O investigador, no site da universidade, afirma que este é um “assunto sério”,
lembrando eventos recentes, como o asteróide que caiu na Rússia a 15 de
Fevereiro, danificando numerosas cidades e ferindo mais de mil pessoas,
e o 2012 DA14 que, no mesmo dia, fez uma rasante ao nosso planeta. “Se tivesse chocado com a Terra, teria o efeito de 160 bombas de Hiroshima”, afirma.
A investigação já realizada leva Wie a acreditar que seria necessário
um impacto duplo com energia nuclear para desfazer um asteróide em
pedaços inofensivos; isto, quando não houver um aviso atempado para ser
possível utilizar uma defesa não nuclear.
A
defesa nuclear funciona da seguinte forma. Um satélite carregado com um
dispositivo nuclear é enviado para o espaço. Pode viajar até 30 dias
para alcançar o objecto perigoso. A trajectória do satélite intercepta o
asteróide (com 50 a 300 metros) que se dirige para a Terra.
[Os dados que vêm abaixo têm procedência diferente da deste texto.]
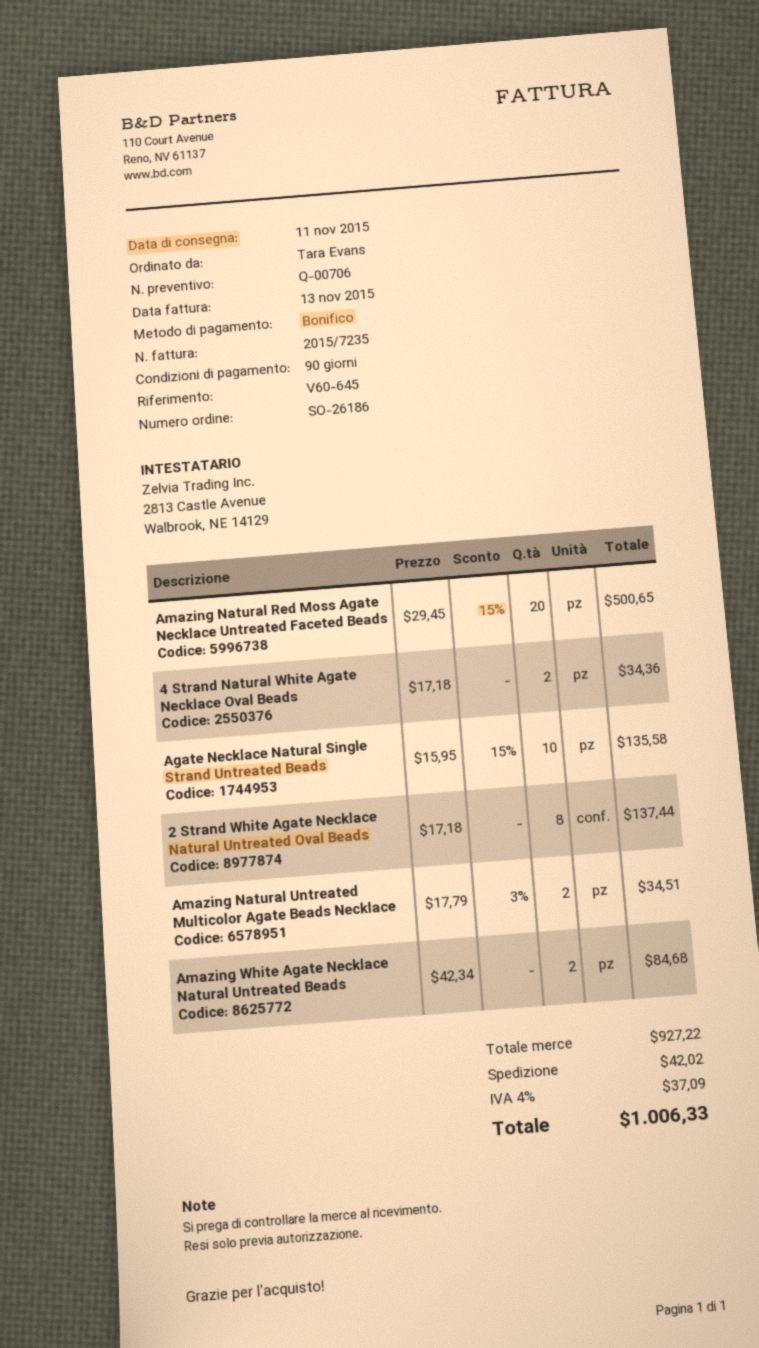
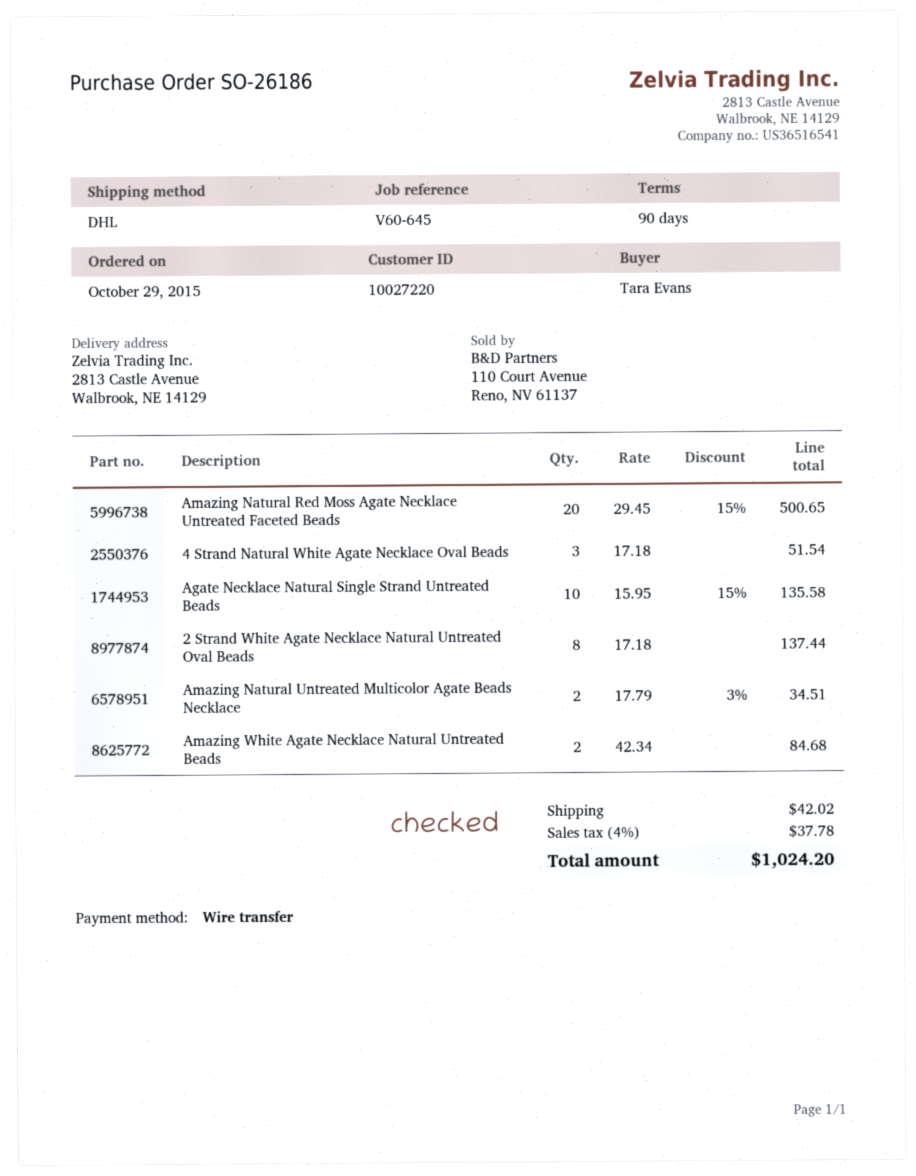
4 Strand Natural White Agate Necklace Oval Beads: 2 x 17.18 = 34.36 -> 3 x 17.18 = 51.54
tax: 4% = 37.09 -> 4% = 37.78
total: 1006.33 -> 1024.20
O satélite embate no asteróide a uma velocidade de 10 quilómetros por
segundo, criando uma grande cratera no mesmo. Imediatamente antes do
impacto, o dispositivo nuclear é libertado da parte de trás do satélite,
criando um ligeiro atraso na detonação, permitindo assim que o
dispositivo 'voe' para dentro da cratera. A explosão destrói o
asteróide.
“O efeito global da explosão dentro da cratera é 20 vezes maior e mais eficaz do que uma explosão à superfície”, afirma Wie.
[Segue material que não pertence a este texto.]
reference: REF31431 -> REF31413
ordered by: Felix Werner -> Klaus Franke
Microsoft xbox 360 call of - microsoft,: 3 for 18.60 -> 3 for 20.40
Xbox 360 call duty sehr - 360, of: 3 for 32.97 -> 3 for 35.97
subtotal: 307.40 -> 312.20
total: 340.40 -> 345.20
Os pedaços do asteróide ficariam assim espalhados numa grande nuvem de
detritos. Menos de 0,1 por cento desses pedaços – que poderiam ter
aproximadamente cinco metros – entrariam na atmosfera terrestre, não
provocando danos significativos.
Na teoria, funciona, mas na prática, não se sabe. “Temos toda a
tecnologia necessária. Não é preciso criar nada de novo, apenas
projectar, integrar e montar essa tecnologia. E precisamos de praticar”, conclui o investigador.